In addition, this problem is also solved by the fact that in the method of manufacturing a rock sheet (SL) for protecting the pipeline, which consists in laying flat flexible billets of synthetic material on a pallet, impregnating them with a self-curing composition, followed by drying, the production of SL is carried out in a batch set of flat flexible blanks, and to prevent them from sticking to the pallet and between each other, self-hardening composition locking sheets are used in said blanks with which one or two-sided laminate said preform across the surface, or leaving the free edges of the laminate sheets HCM - preforms including pre-use one-sided laminated preform, for example, "armiteksom" or polyethylene.

In addition, the non-laminated edges of the flat flexible blanks overlap with tapes of non-adhesive material with a self-hardening composition, while the edges of the ribbons are aligned with the edges of the flat flexible blanks, or the edges of the ribbons protrude outward beyond the edges of the flat flexible blanks.

In the particular case of the method, flat flexible preforms with non-laminated edges are overlapped with sheets of non-adhesive material with a self-hardening composition, while the edges of these sheets are aligned with the edges of the flat flexible preforms, or the edges of these sheets protrude outward beyond the edges of the flat flexible preforms.
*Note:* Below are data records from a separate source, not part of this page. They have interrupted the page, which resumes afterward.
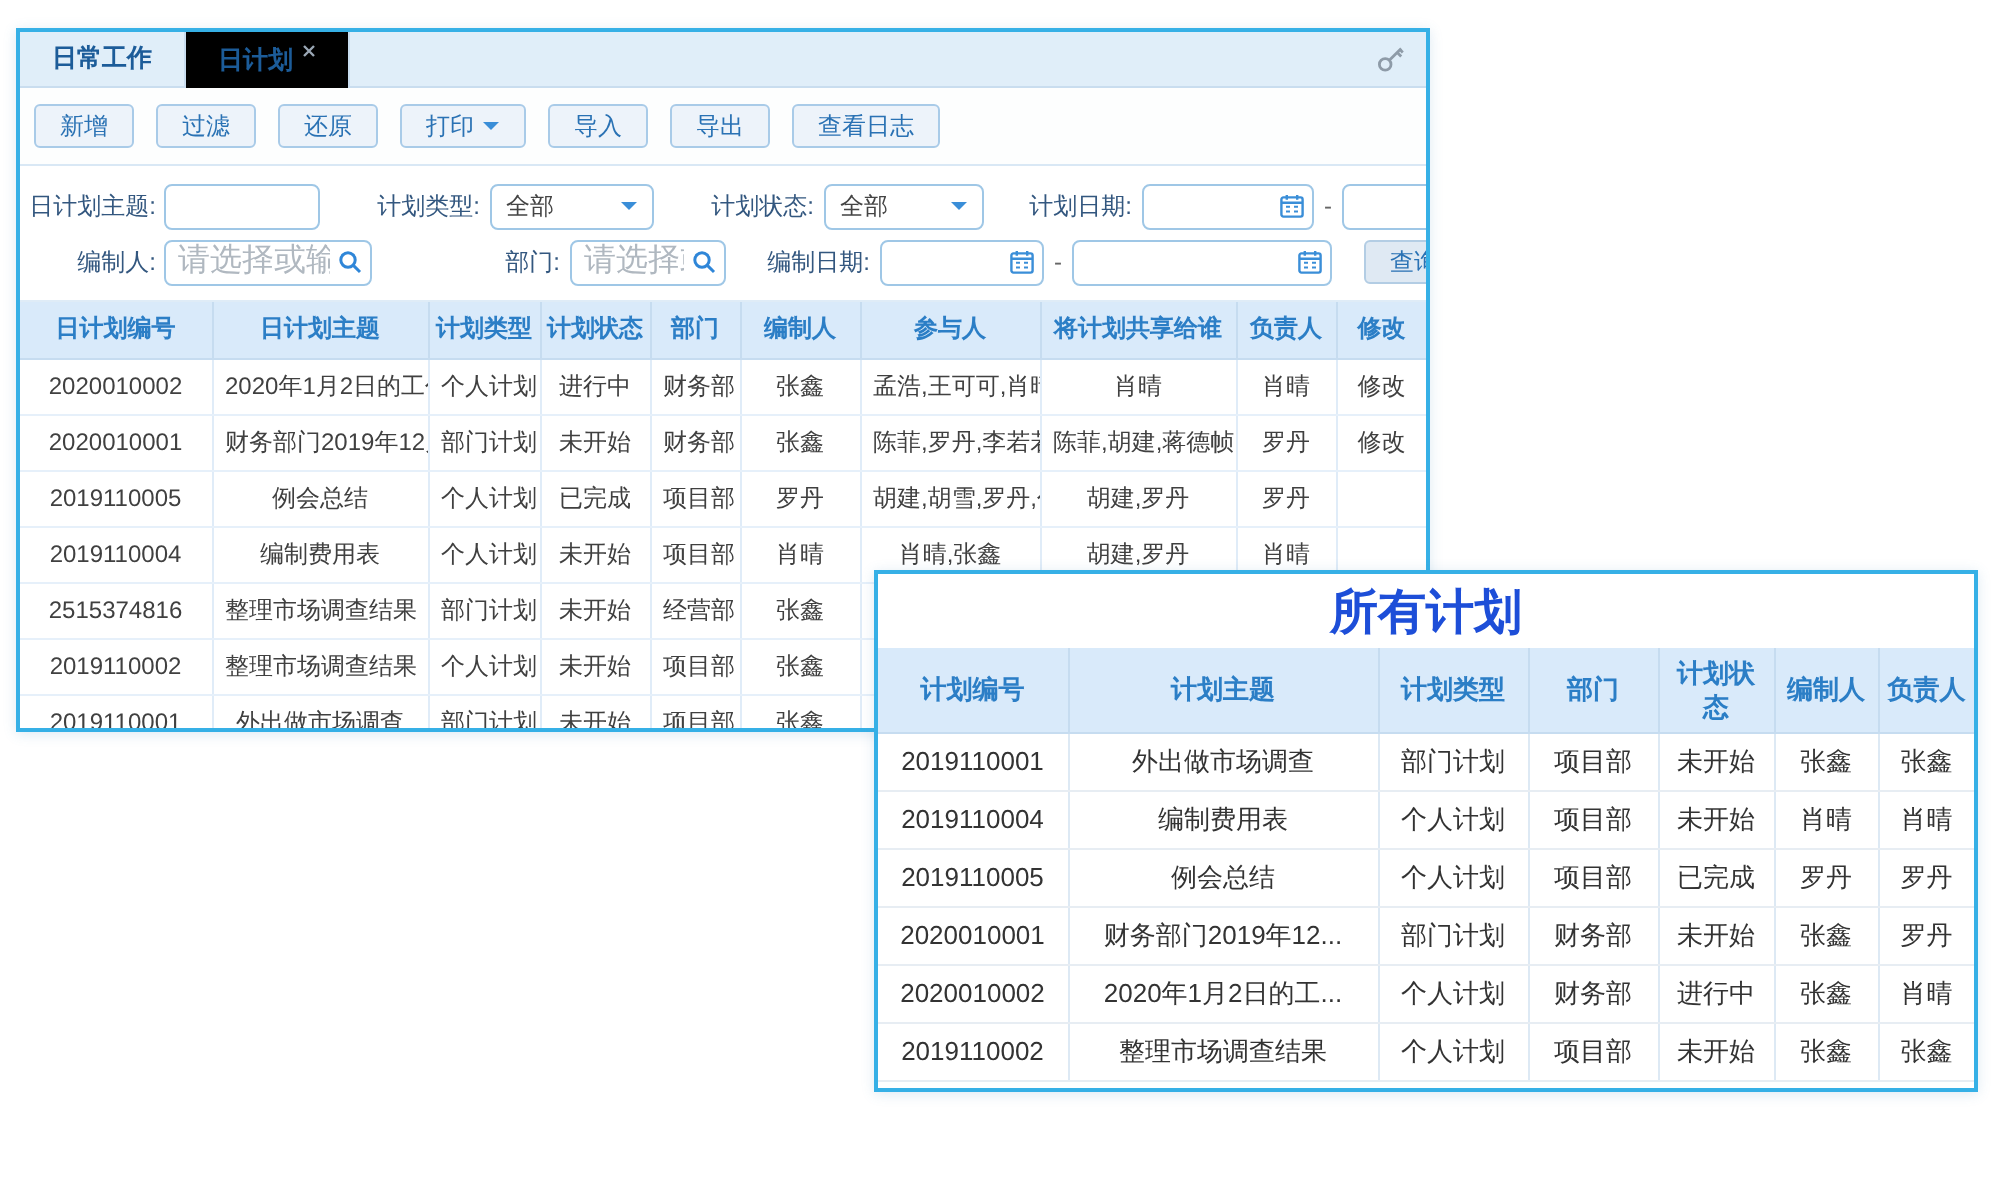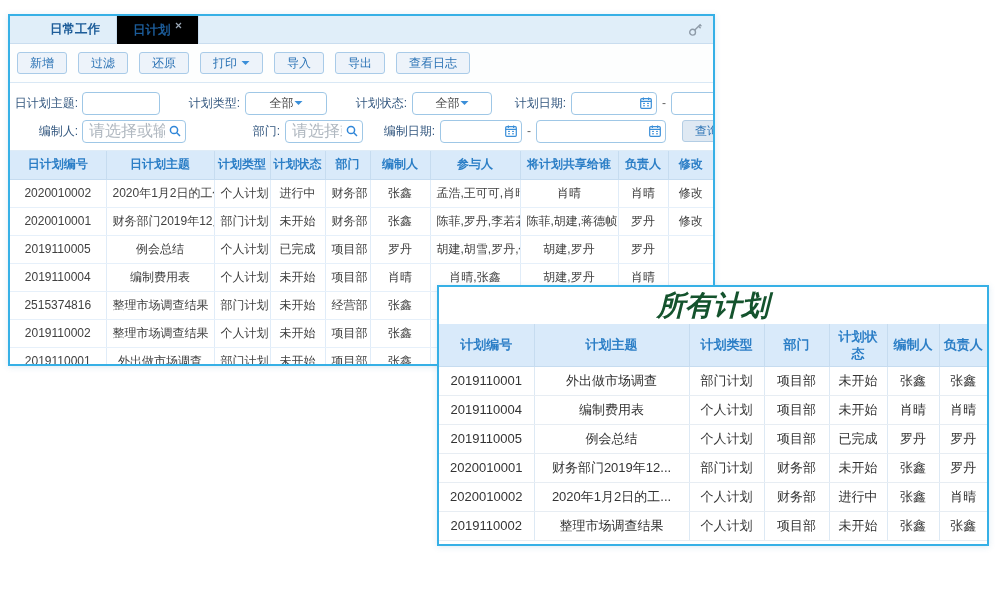--- a/index.html
+++ b/index.html
@@ -6,21 +6,21 @@
   html,body { width:1000px; height:600px; background:#ffffff; overflow:hidden;
               font-family:"Liberation Sans","DejaVu Sans",sans-serif; }
 
   .win { position:absolute; background:#fff; border:2px solid #36b0e6;
          box-shadow:0 1px 6px rgba(70,140,190,.18); overflow:hidden; }
   #main-window   { left:8px;   top:14px;  width:707px; height:352px; z-index:1; }
   #overlay-window{ left:437px; top:285px; width:552px; height:261px; z-index:10; }
 
   
   .tabbar { height:28px; background:#e0eef9; border-bottom:1px solid #c9ddef;
-            display:flex; align-items:stretch; position:relative;padding-left:24px; }
+            display:flex; align-items:stretch; position:relative; }
   .tab { display:flex; align-items:center; padding:0 16px; font-size:12.5px; font-weight:bold;
          color:#1c5c99; cursor:pointer; position:relative; }
   .tab.active { background:#000000; border-left:1px solid #c9ddef; border-right:1px solid #c9ddef;
                 margin-bottom:-1px; }
   .tab .close { margin-left:4px; margin-top:-9px; display:inline-flex; }
   .tabbar-right { position:absolute; right:10px; top:6px; }
 
   
   .toolbar { height:39px; background:#fdfefe; border-bottom:1px solid #d9e8f5;
              display:flex; align-items:center; padding-left:7px; gap:11px; }
@@ -34,39 +34,39 @@
   .frow { display:flex; align-items:center; height:28px; white-space:nowrap; overflow:hidden; }
   .flabel { font-size:12px; color:#33577f; font-weight:normal; text-align:right; flex:0 0 auto; }
   .fbox { position:relative; flex:0 0 auto; }
   .fbox input { width:100%; height:23px; border:1px solid #9fc7e6; border-radius:4px;
                 font-size:16px; color:#444; padding:0 6px; outline:none;
                 font-family:"Liberation Sans","DejaVu Sans",sans-serif; }
   .fbox input::placeholder { color:#b0b8c0; }
   .fbox.has-icon input { padding-right:20px; }
   .fbox .inic { position:absolute; right:5px; top:5px; pointer-events:auto; cursor:pointer; }
   .fselect { height:23px; border:1px solid #9fc7e6; border-radius:4px; background:#fff;
-             display:flex; align-items:center; justify-content:center;
+             display:flex; align-items:center; justify-content:space-between;
              font-size:12px; color:#444; padding:0 7px; cursor:pointer; flex:0 0 auto; }
   .dash { font-size:12px; color:#666; padding:0 5px; }
 
   
   table.grid { border-collapse:collapse; table-layout:fixed; width:703px; font-size:12px; }
   table.grid th { background:#d9eafa; color:#2b7ec6; font-weight:bold; height:28px;
                   border-right:1px solid #c6dcf0; border-bottom:1px solid #c6dcf0;
                   text-align:center; overflow:hidden; white-space:nowrap; }
   table.grid td { height:28px; color:#404040; text-align:center;
                   border-right:1px solid #e0ecf8; border-bottom:1px solid #e6f0fa;
                   overflow:hidden; white-space:nowrap; padding:0 6px; }
   table.grid th:last-child, table.grid td:last-child { border-right:none; }
   td.ta-l { text-align:left; }
   td.c-link { color:#4090dd; cursor:pointer; }
 
   
   .ov-title { height:37px; display:flex; align-items:center; justify-content:center;
-              font-size:28px; font-weight:bold; color:#14532d;font-style:italic; }
+              font-size:24px; font-weight:bold; color:#1d4ed8; }
   table.ov { border-collapse:collapse; table-layout:fixed; width:548px; font-size:13px; }
   table.ov th { background:#d9eafa; color:#2b7ec6; font-weight:bold; height:42px;
                 border-right:1px solid #c6dcf0; border-bottom:1px solid #c6dcf0;
                 text-align:center; padding:2px 3px; line-height:17px; }
   table.ov td { height:29px; color:#333; text-align:center;
                 border-right:1px solid #dde9f4; border-bottom:1px solid #e7edf3;
                 overflow:hidden; white-space:nowrap; padding:0 4px; }
   table.ov th:last-child, table.ov td:last-child { border-right:none; }
 
   svg { display:block; }

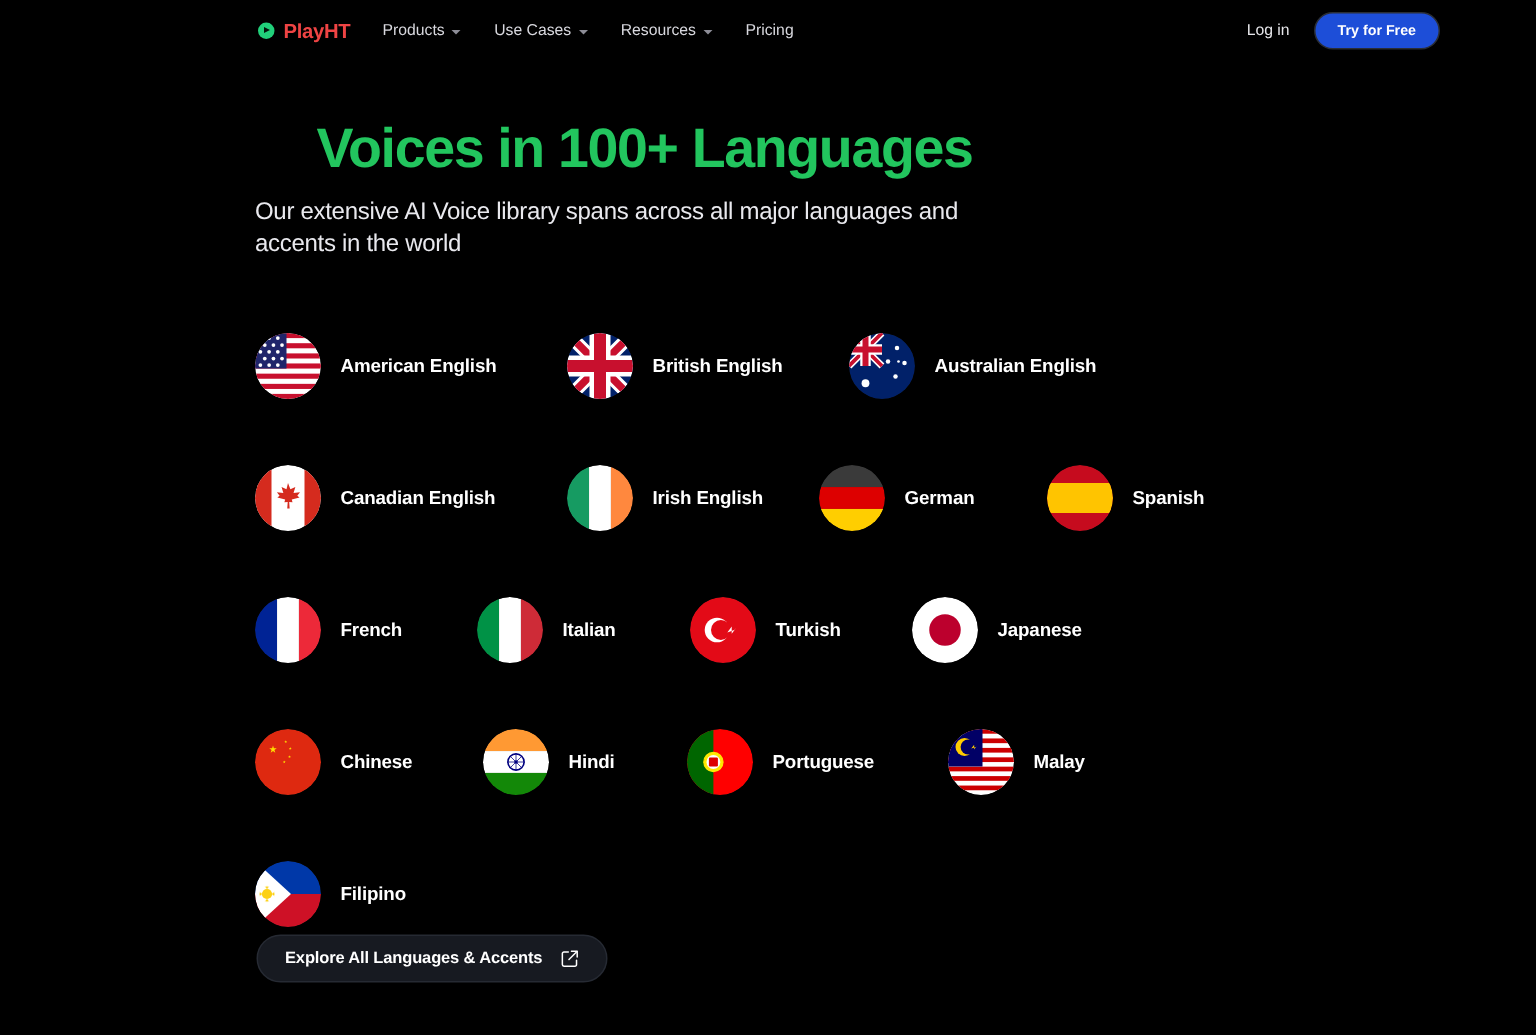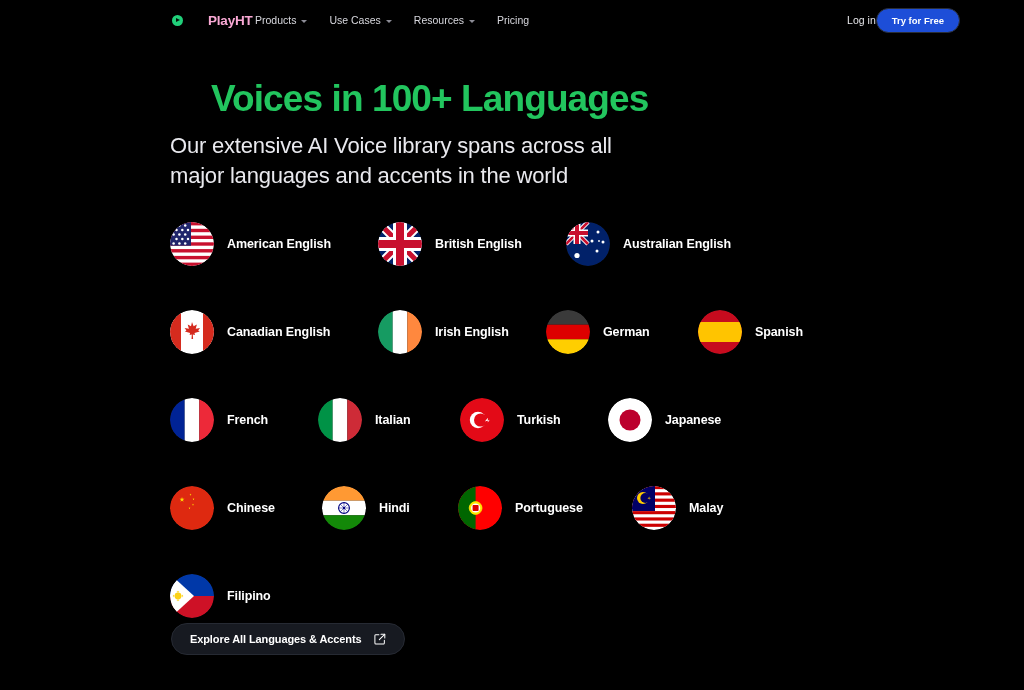--- a/index.html
+++ b/index.html
@@ -47,22 +47,21 @@
     left: 4.2px; top: 3px;
     width: 0; height: 0;
     border-left: 4px solid #04140c;
     border-top: 2.6px solid transparent;
     border-bottom: 2.6px solid transparent;
   }
   .brand-name {
     font-size: 13.5px;
     font-weight: 700;
     letter-spacing: -0.2px;
-    color: #f9a8d4;
-    margin-left: 19px;
+    color: #ef4444;
   }
 
   .nav-links {
     position: absolute;
     left: 255px;
     display: flex;
     gap: 22px;
   }
   .nav-link {
     display: flex;
@@ -82,20 +81,21 @@
     display: inline-block;
     position: relative;
     top: 1px;
   }
 
   .nav-right {
     position: absolute;
     right: 64px;
     display: flex;
     align-items: center;
+    gap: 16px;
   }
   .login-link {
     font-size: 10.5px;
     color: #e6e6ea;
     cursor: pointer;
   }
   .cta-pill {
     background: #1d4ed8;
     border: 1px solid #2a2e36;
     border-radius: 999px;
@@ -117,21 +117,21 @@
   .hero-title {
     font-size: 37px;
     font-weight: 700;
     letter-spacing: -0.9px;
     line-height: 1.05;
     color: #22c55e;
     margin-left: 41px;
   }
   .hero-sub {
     margin-top: 12px;
-    font-size: 22px;
+    font-size: 16px;
     font-weight: 400;
     line-height: 1.35;
     color: #e9e9ee;
     letter-spacing: -0.2px;
     max-width: 470px;
   }
 
   
   .lang-rows {
     position: absolute;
Thus, the use of locking layers in the form of laminating SLs, as well as tapes, sheets, for example, of polyethylene, not only improves the physicomechanical properties of SLs, but also prevents bonding of workpieces, including their ends, during the production of SLs, which in turn, eliminates the damage to the SL when they are separated from the bag after curing the specified composition.

The claimed device is manufactured industrially. From a roll of nonwoven fibrous material, preforms of a design length are cut that exceed the circumference of the outer surface of the pipeline by the size of the technological allowance.

Flat flexible preforms are successively laid on a pallet, impregnated with a self-hardening composition, and to prevent them from sticking to the pallet and with each other, self-hardening composition locking sheets are used in these preforms, which laminate one or two sides of these preforms, for example, “Armitex” (see www .ayaskom.ru).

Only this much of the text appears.